(Code change snippets)

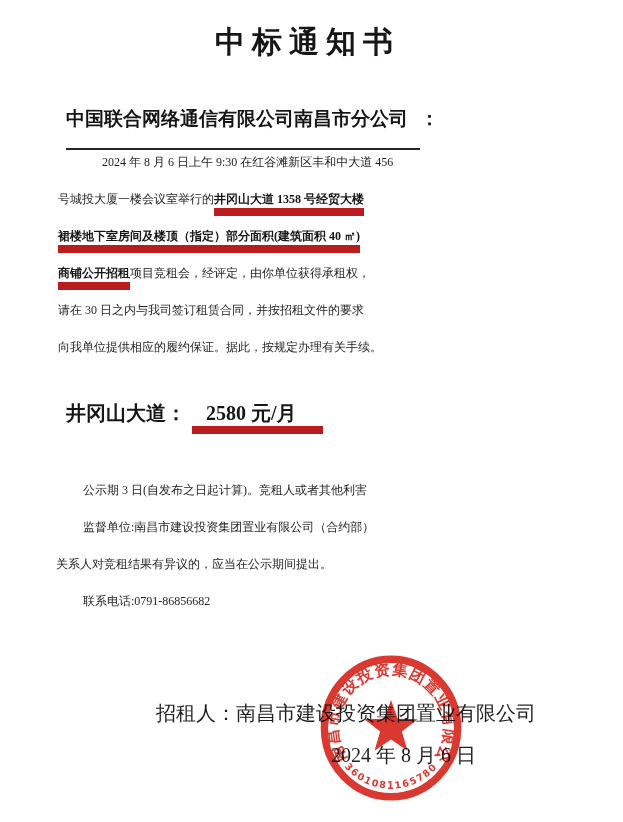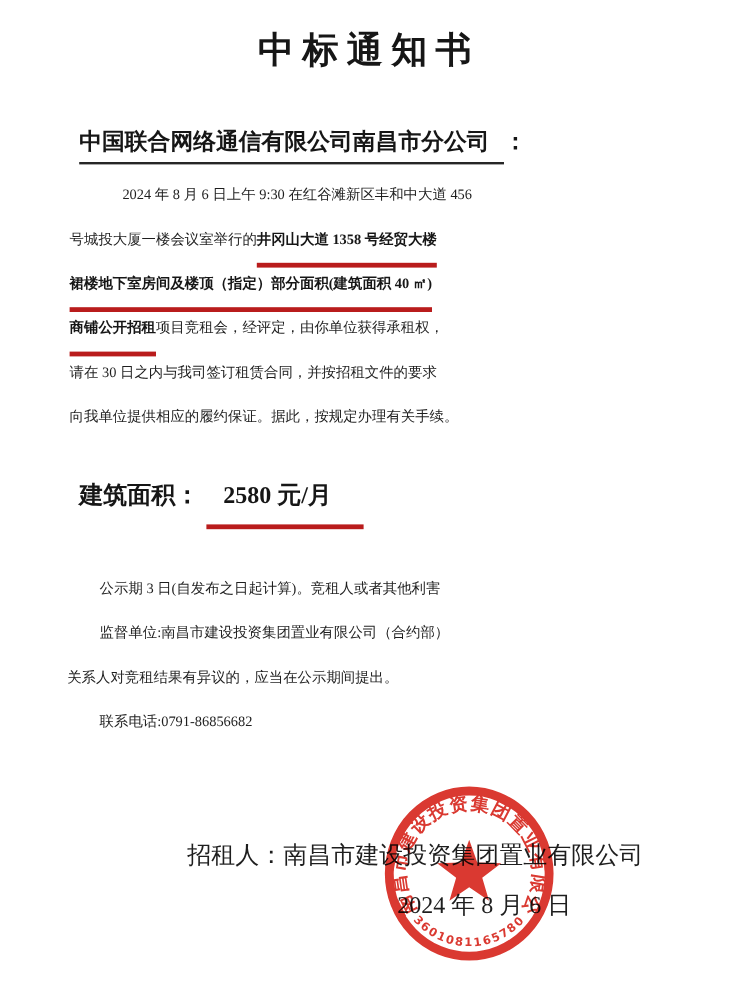--- a/index.html
+++ b/index.html
@@ -31,7 +31,7 @@
     white-space: nowrap;
     color: #161616;
   }
-  .u  { border-bottom: 2px solid #262626; padding-bottom: 6px; }
+  .u  { border-bottom: 2px solid #262626; padding-bottom: 19px; }
   .bu { border-bottom: 4px solid #b91c1c; padding-bottom: 13px; font-weight: bold; color: #161616; }
   .b  { font-weight: bold; color: #161616; }
   .addressee .u { padding-right: 12px; }

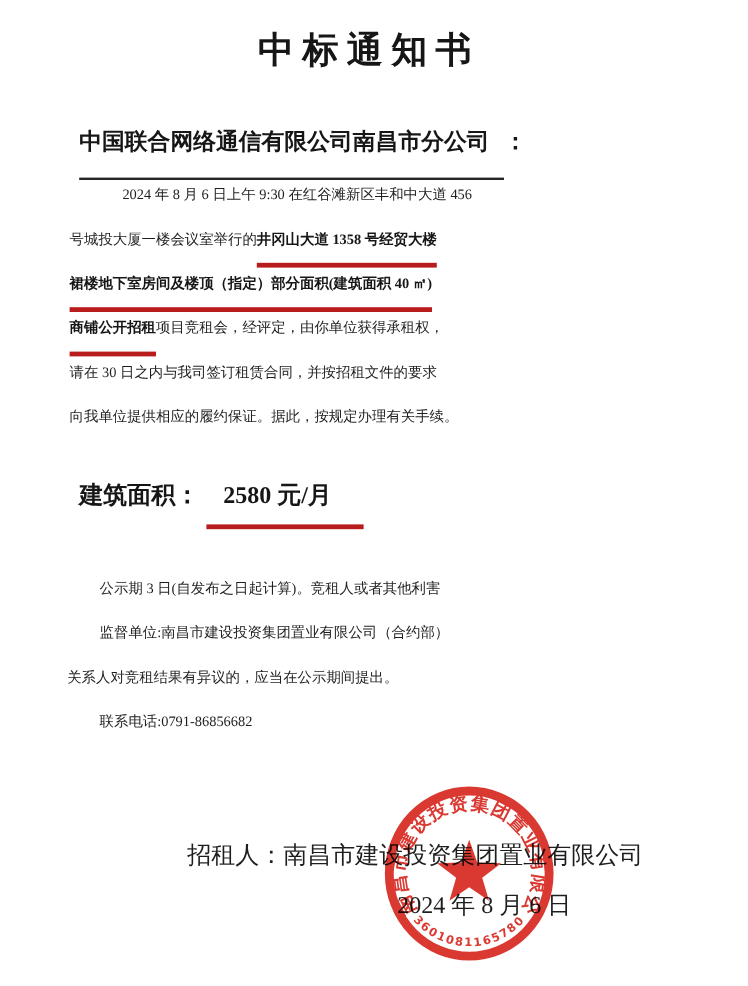--- a/index.html
+++ b/index.html
@@ -32,7 +32,7 @@
     color: #161616;
   }
   .u  { border-bottom: 2px solid #262626; padding-bottom: 19px; }
-  .bu { border-bottom: 4px solid #b91c1c; padding-bottom: 13px; font-weight: bold; color: #161616; }
+  .bu { border-bottom: 8px solid #b91c1c; padding-bottom: 2px; font-weight: bold; color: #161616; }
   .b  { font-weight: bold; color: #161616; }
   .addressee .u { padding-right: 12px; }
   .body-block  { position: absolute; top: 144px; left: 58px; }

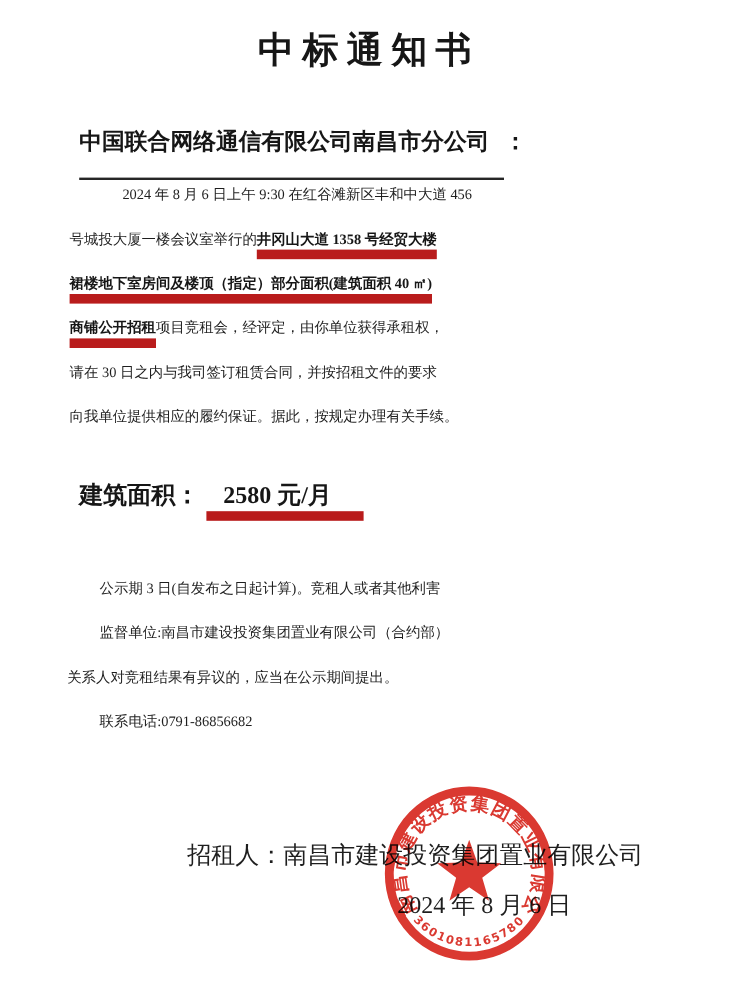--- a/index.html
+++ b/index.html
@@ -106,7 +106,7 @@
   </div>
 
   <div class="result-line">
-    <span class="b">建筑面积：</span><span class="bu">2580 元/月</span>
+    <span class="b">井冈山大道：</span><span class="bu">2580 元/月</span>
   </div>
 
   <div class="notice-block">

_PROMPT_. Transcribe exactly the lines that go from the one holding "-32,7 +32,7 @@" through the last line of the entries, both included, and nothing besides them. Do not include any pictures.

_OUTPUT FOR THIS EXERCISE_.
@@ -32,7 +32,7 @@
     color: #161616;
   }
   .u  { border-bottom: 2px solid #262626; padding-bottom: 19px; }
-  .bu { border-bottom: 4px solid #b91c1c; padding-bottom: 13px; font-weight: bold; color: #161616; }
+  .bu { border-bottom: 8px solid #b91c1c; padding-bottom: 2px; font-weight: bold; color: #161616; }
   .b  { font-weight: bold; color: #161616; }
   .addressee .u { padding-right: 12px; }
   .body-block  { position: absolute; top: 144px; left: 58px; }

--- a/index.html
+++ b/index.html
@@ -106,7 +106,7 @@
   </div>
 
   <div class="result-line">
-    <span class="b">建筑面积：</span><span class="bu">2580 元/月</span>
+    <span class="b">井冈山大道：</span><span class="bu">2580 元/月</span>
   </div>
 
   <div class="notice-block">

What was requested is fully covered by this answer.